- Your goal -
A word-for-word copy of the line containing "- The top section" and every following line to the end of the data below is all the answer should hold.
── Task data
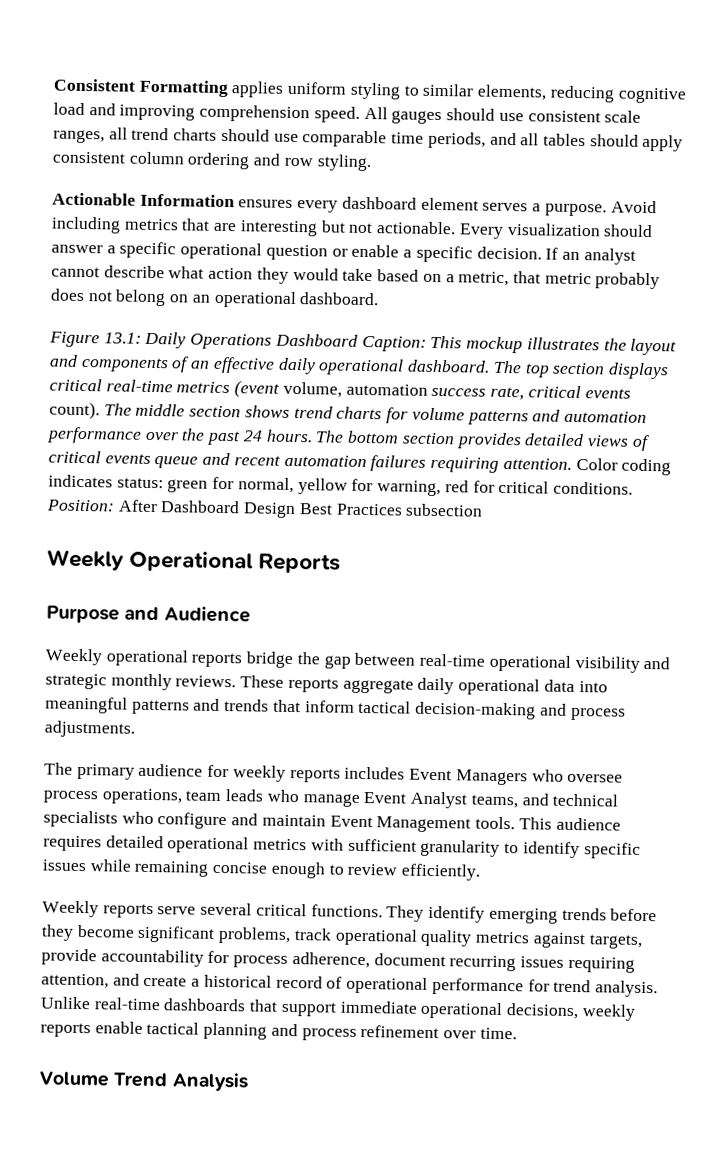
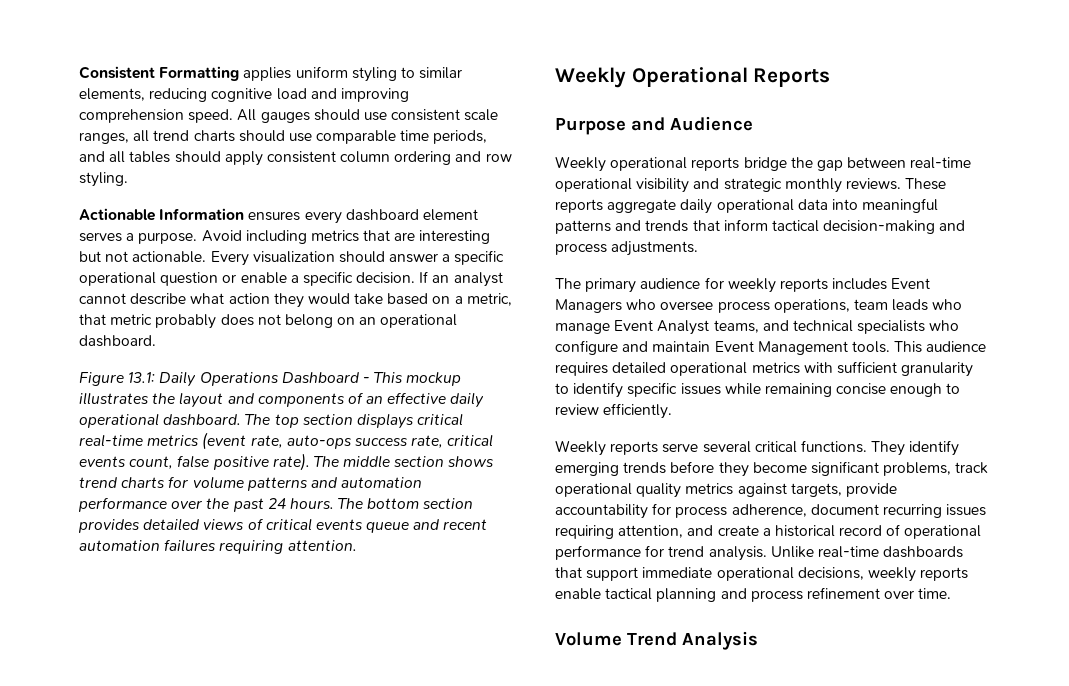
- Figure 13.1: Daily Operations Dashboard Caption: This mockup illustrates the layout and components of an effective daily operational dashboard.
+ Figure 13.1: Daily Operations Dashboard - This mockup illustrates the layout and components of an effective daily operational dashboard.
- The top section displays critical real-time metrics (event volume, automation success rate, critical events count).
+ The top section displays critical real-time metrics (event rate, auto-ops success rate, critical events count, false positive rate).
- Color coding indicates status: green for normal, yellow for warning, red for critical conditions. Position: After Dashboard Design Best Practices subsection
────
- Expected answer -
- The top section displays critical real-time metrics (event volume, automation success rate, critical events count).
+ The top section displays critical real-time metrics (event rate, auto-ops success rate, critical events count, false positive rate).
- Color coding indicates status: green for normal, yellow for warning, red for critical conditions. Position: After Dashboard Design Best Practices subsection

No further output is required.